= Pier Leoni =

Pier Leoni (or Pierleone) (Petrus Leo or Petrus filius Leonis) (died 2 June 1128) was the son of the Jewish convert Leo de Benedicto and founder of the great and important medieval Roman family of the Pierleoni. He was called the Jewish Crassus by Gregorovius.

Pierleone himself was a consul of the eternal city in the early twelfth century. He was one of the regents of the city itself when Pope Paschal II left in 1108 to deal with raising troops. "Rome remained the pit of daily rebellion," as Gregorovius says.

In 1111, Pierleone negotiated the imperial coronation of the Emperor Henry V.

Ever a faithful ally of the pope, in 1117, he retook Rome for him, but was subsequently holed up in his tower by Ptolemy I of Tusculum.

After the election of Bishop John of Gaeta as Gelasius II on 24 January 1118, the new pope was thrown into prison by Cencio II Frangipane. It was Pierleone, with his son Peter, Peter the prefect of the city, and the papal gonfalonier Stephen the Norman, who restored the pope's freedom.

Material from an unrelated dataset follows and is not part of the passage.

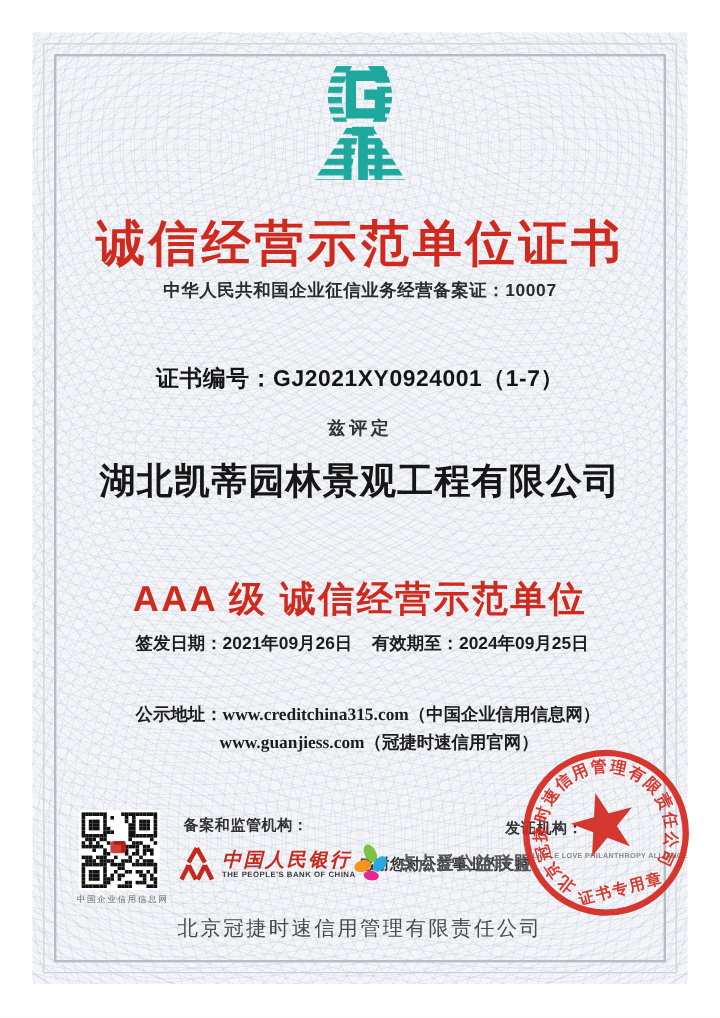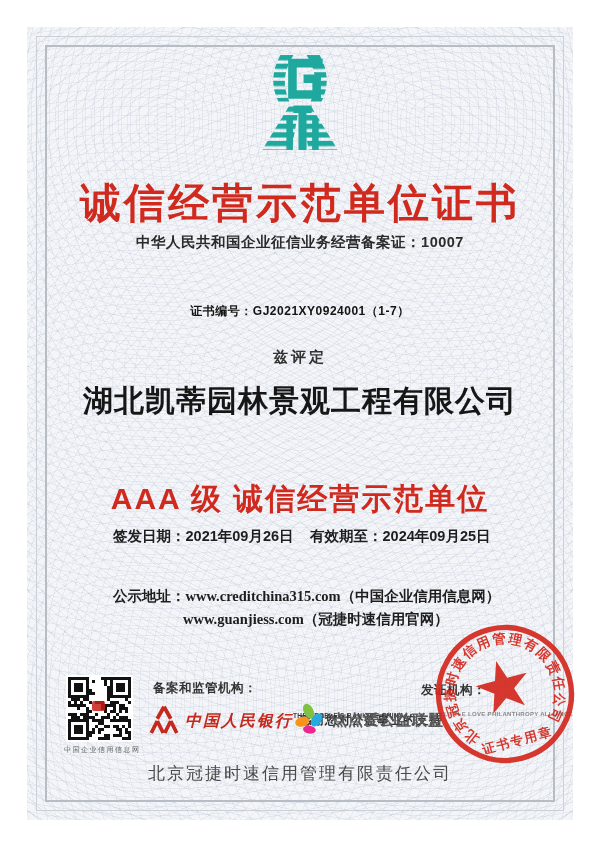"证书编号：GJ2021XY0924001（1-7）" .certno { font-size: 12px -> 19px }
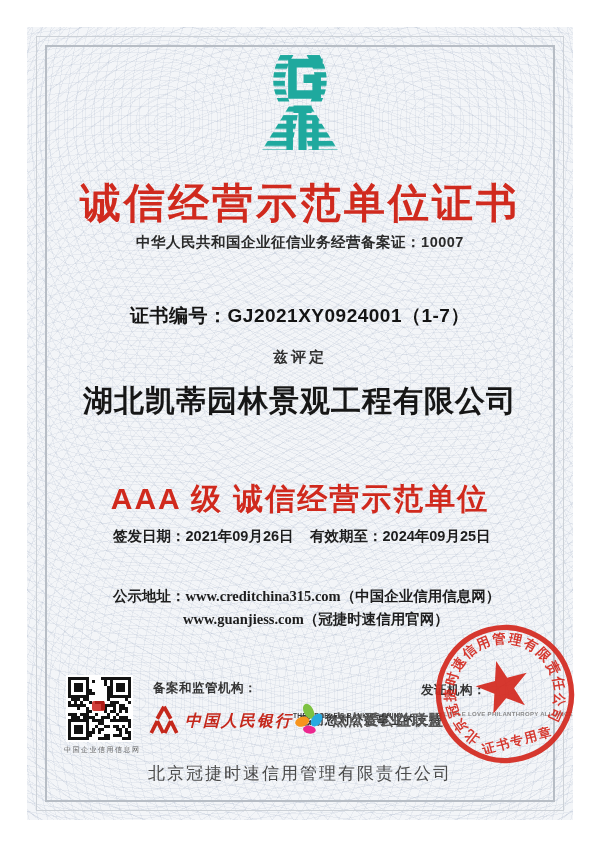"中国人民银行" .bank-names { flex-direction: row -> column }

Pierleone held the Theatre of Marcellus, Tiber Island, and the Castel Sant'Angelo, fortress of the popes. He was the greatest man in Rome in his time, the grandson of a Jew of Trastevere. His large marble sarcophagus is preserved in the Basilica of Saint Paul Outside the Walls. Its inscription reads, "a man without an equal, immeasurably rich in money and children." Of these children, he left several sons: Leo, Peter (later Antipope Anacletus II), Jordan (later Patrician of the Commune of Rome), Roger, and Huguizon. It is said that his daughter married Roger I of Sicily.

==Sources==
- Gregorovius, Ferdinand. Rome in the Middle Ages Vol. IV. trans. Annie Hamilton. 1905.